[DATA EXTRACTS]

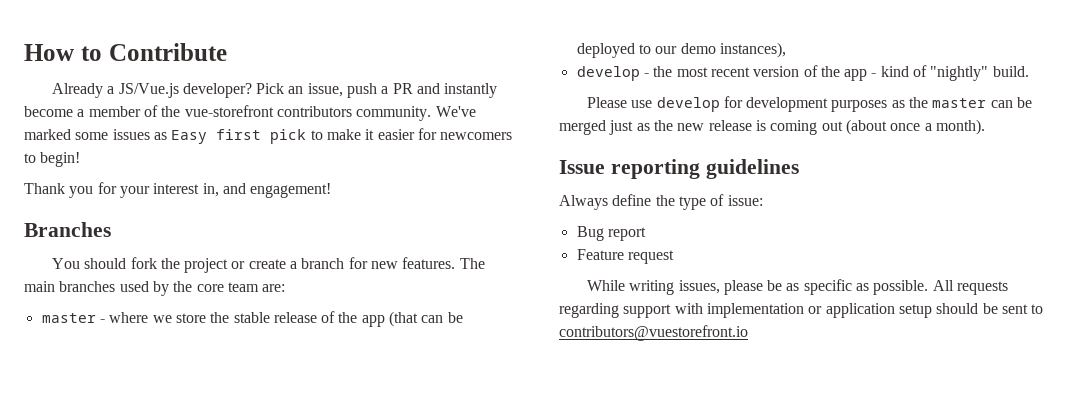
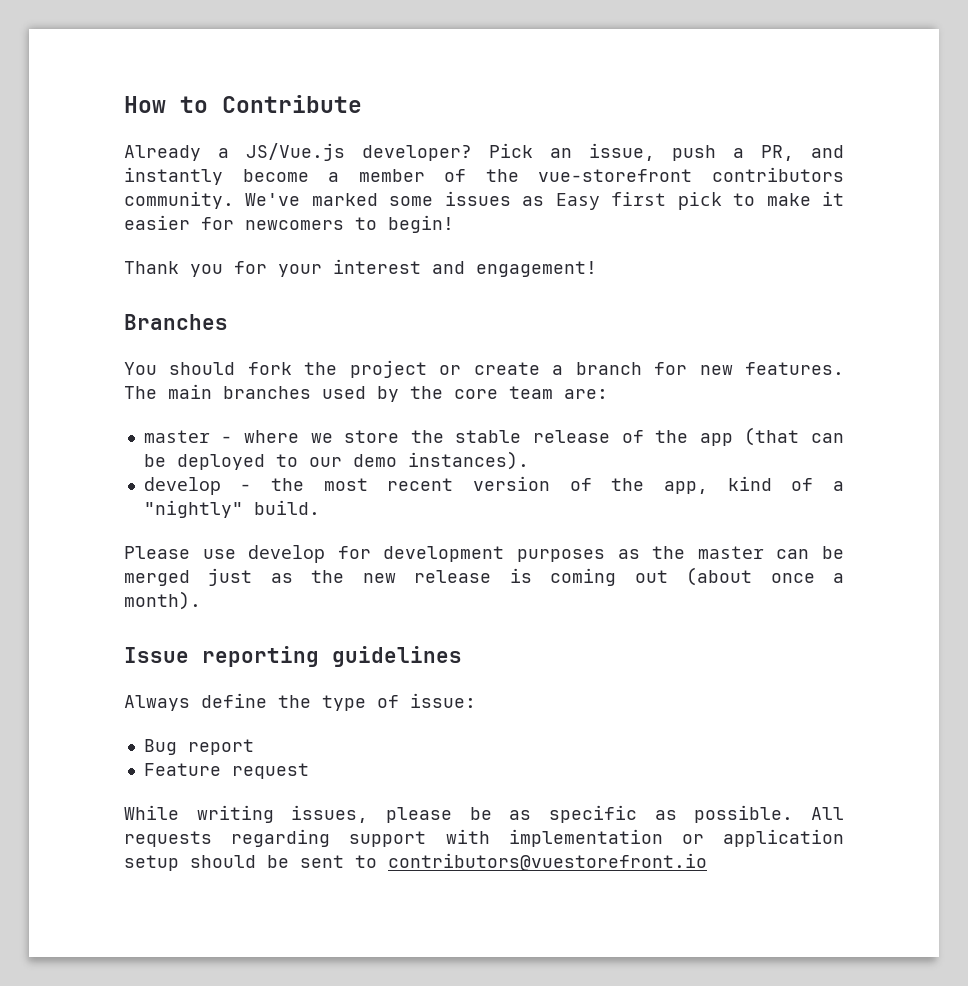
[392,83,413,94] PR -> [761,145,794,161] PR,
[202,183,219,197] in, -> (421, 266) none
[719,42,786,58] instances), -> [407,451,529,470] instances).
[844,69,877,81] app - -> [664,481,709,494] app,
(928, 71) none -> [832,481,844,491] a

[/DATA EXTRACTS]

Could you write all the entries out again exactly, but without their pictures?

[392,83,413,94] PR -> [761,145,794,161] PR,
[202,183,219,197] in, -> (421, 266) none
[719,42,786,58] instances), -> [407,451,529,470] instances).
[844,69,877,81] app - -> [664,481,709,494] app,
(928, 71) none -> [832,481,844,491] a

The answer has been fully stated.